[WHAT IS EXPECTED]
In the entries, find all lines that hold the word "Camisa" and copy them.

[EXERCISE INPUTS]
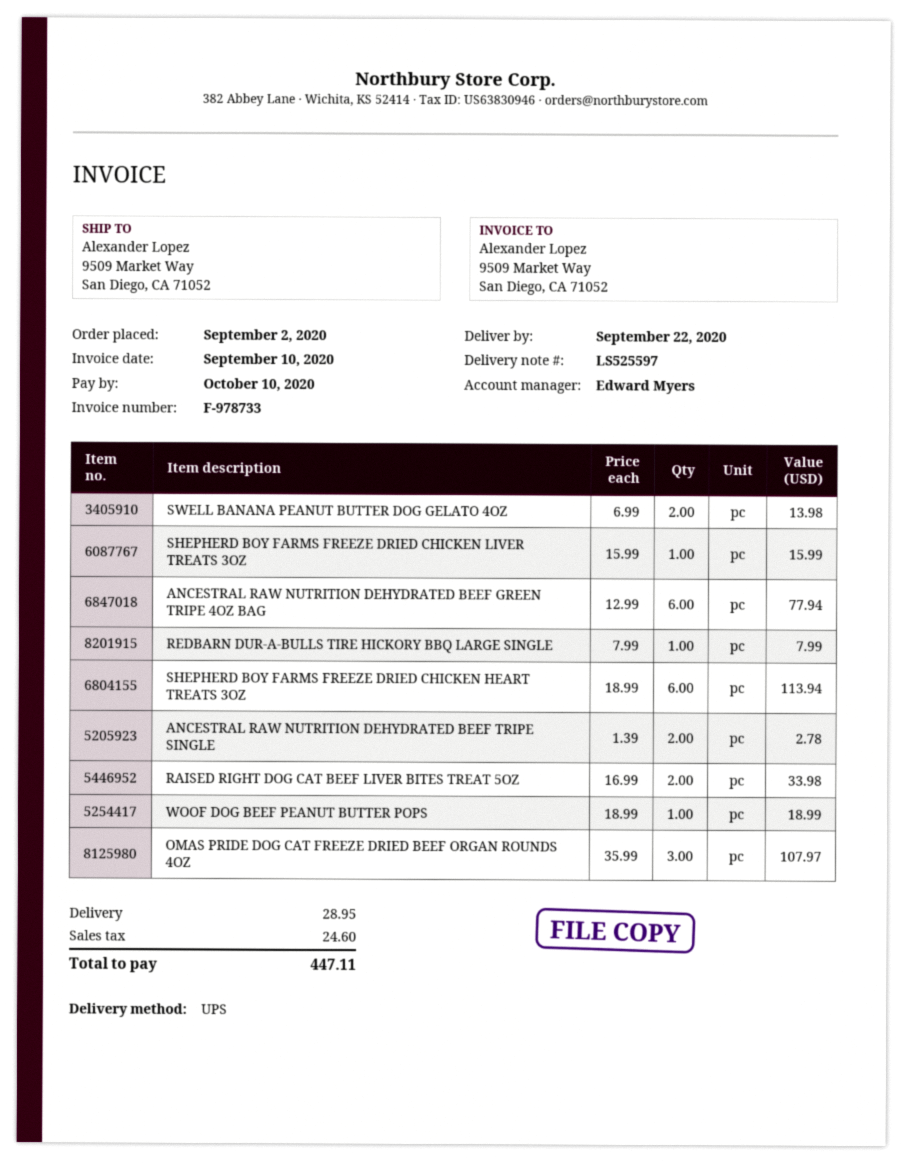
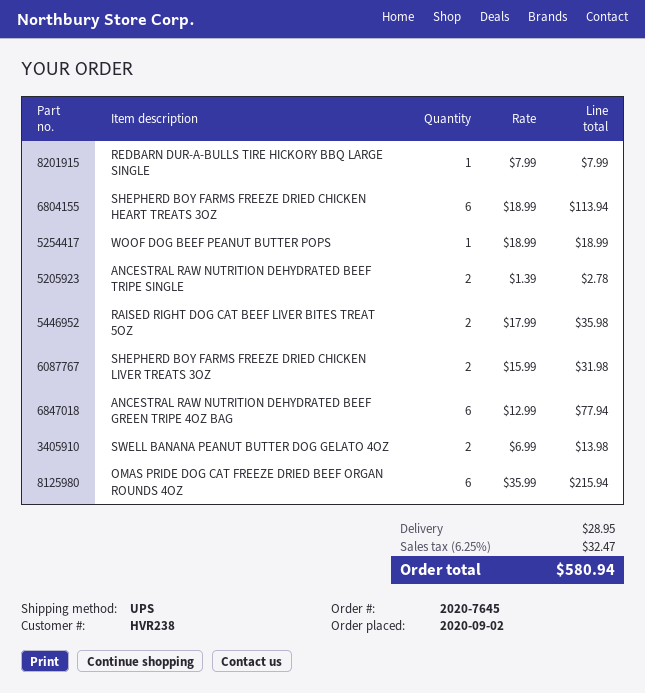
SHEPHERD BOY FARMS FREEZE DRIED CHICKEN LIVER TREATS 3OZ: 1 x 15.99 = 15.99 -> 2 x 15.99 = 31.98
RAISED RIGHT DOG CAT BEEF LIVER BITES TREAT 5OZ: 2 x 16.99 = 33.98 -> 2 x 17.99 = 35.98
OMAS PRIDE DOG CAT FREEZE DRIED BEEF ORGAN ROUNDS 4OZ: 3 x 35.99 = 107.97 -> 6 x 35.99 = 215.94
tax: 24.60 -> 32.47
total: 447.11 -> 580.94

* * *

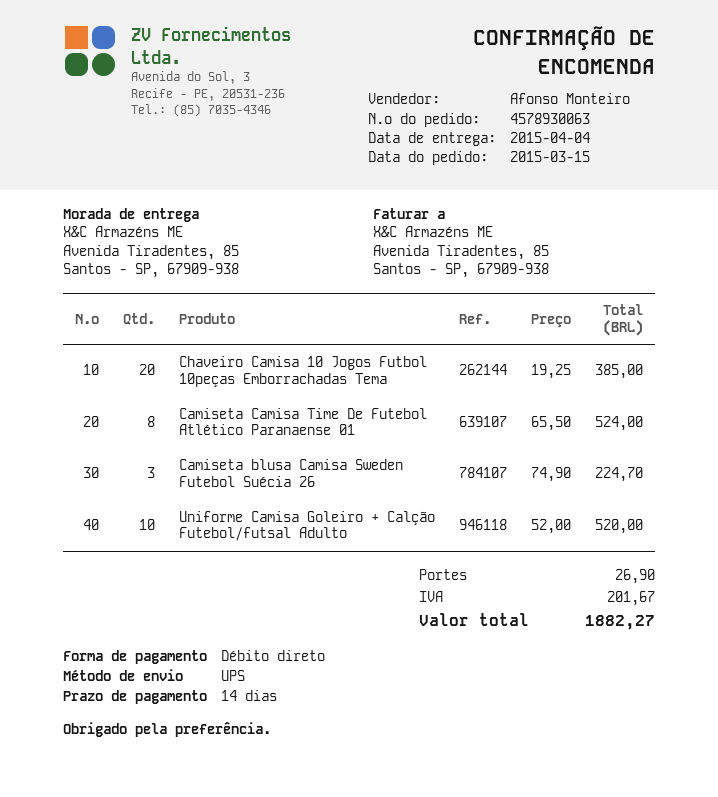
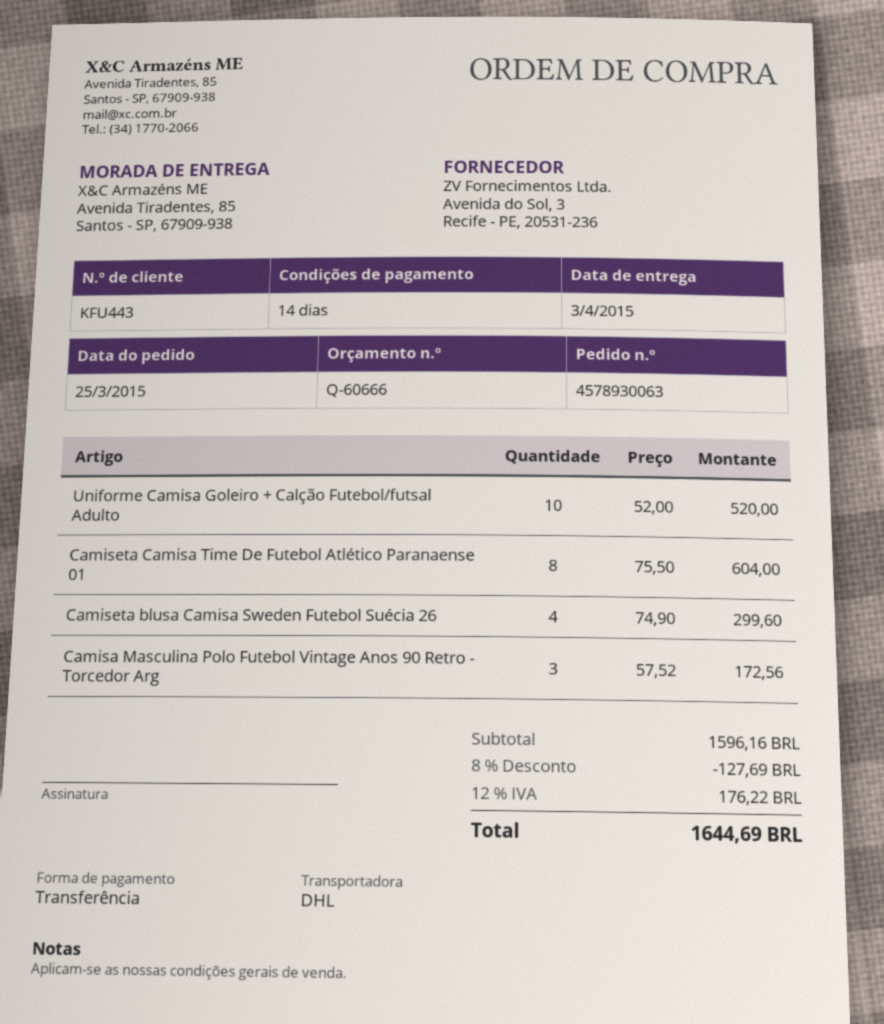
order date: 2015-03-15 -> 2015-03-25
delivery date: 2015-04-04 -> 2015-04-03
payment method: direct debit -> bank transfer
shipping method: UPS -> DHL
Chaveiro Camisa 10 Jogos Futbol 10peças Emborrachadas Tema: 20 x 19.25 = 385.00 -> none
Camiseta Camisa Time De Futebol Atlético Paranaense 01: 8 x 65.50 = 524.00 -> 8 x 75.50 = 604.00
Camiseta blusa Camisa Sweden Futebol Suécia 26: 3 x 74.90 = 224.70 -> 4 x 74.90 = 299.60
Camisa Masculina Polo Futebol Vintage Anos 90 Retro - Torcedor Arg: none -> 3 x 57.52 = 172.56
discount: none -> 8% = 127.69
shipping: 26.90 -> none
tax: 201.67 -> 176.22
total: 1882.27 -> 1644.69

[ANSWER SPACE]
Chaveiro Camisa 10 Jogos Futbol 10peças Emborrachadas Tema: 20 x 19.25 = 385.00 -> none
Camiseta Camisa Time De Futebol Atlético Paranaense 01: 8 x 65.50 = 524.00 -> 8 x 75.50 = 604.00
Camiseta blusa Camisa Sweden Futebol Suécia 26: 3 x 74.90 = 224.70 -> 4 x 74.90 = 299.60
Camisa Masculina Polo Futebol Vintage Anos 90 Retro - Torcedor Arg: none -> 3 x 57.52 = 172.56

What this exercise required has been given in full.